Tip #2: Make time for yourself.
"I want to set an example to women, especially other mums, that anything is possible if you work hard and want it bad enough. I always make the time for fitness because it makes me feel good both physically and emotionally."
Tip #3: Find ways to stay motivated
"Finding motivation can be as simple as training to a new workout regime, a new piece of equipment, a new exercise, a new playlist, or new workout clothes," Laus says. "I love to set new, bigger goals, and work up to those big goals with smaller ones along the way."
Tip #4: Maintain balance
"One can't have too much of anything or it becomes toxic.
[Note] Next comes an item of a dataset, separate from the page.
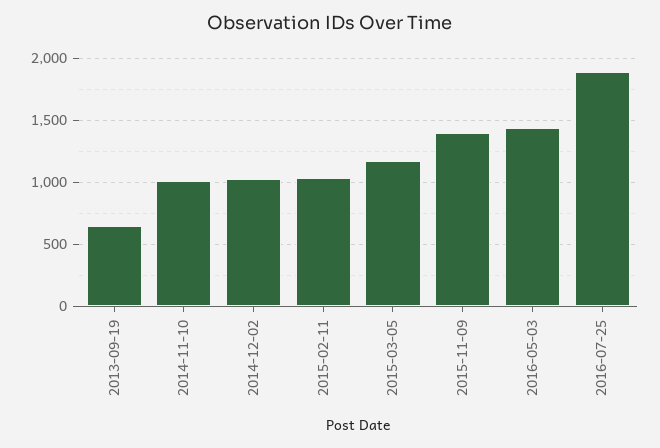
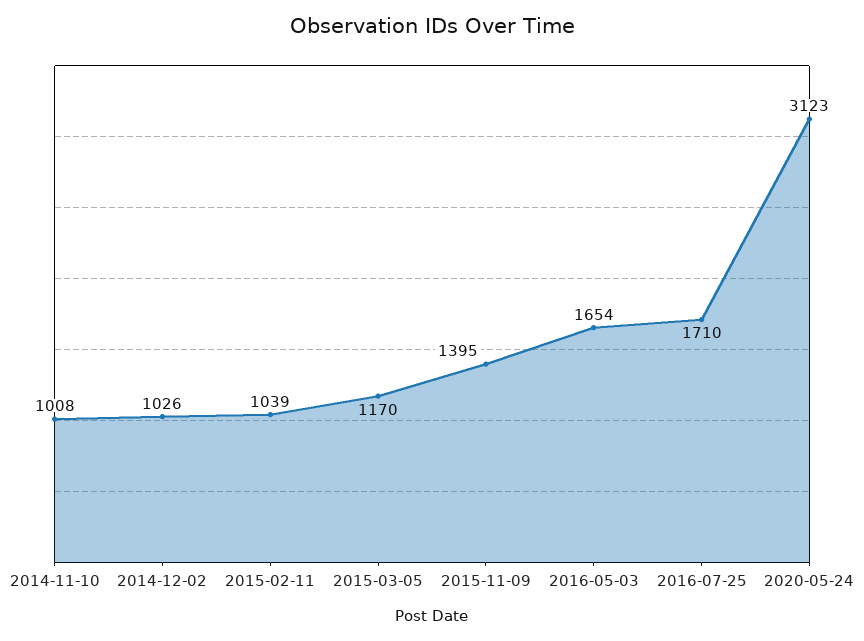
2013-09-19: 650 -> none
2016-05-03: 1450 -> 1654
2016-07-25: 1900 -> 1710
2020-05-24: none -> 3123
I am all about balance and keeping it real."
"I love to incorporate a mixture of workout styles in order to create a nice balance."
Nichelle's fitness routine
Day 1: Shoulders/Abs
Day 2: Back/Biceps
Day 3: Legs (Quads)
Day 4: Chest/Triceps/Abs
Day 5: Legs (Hamstrings/Calves)
Day 6 and 7: Rest
PLUS cardio five times a week, 35 minutes each low-impact mixed with two days of interval training to mix it up.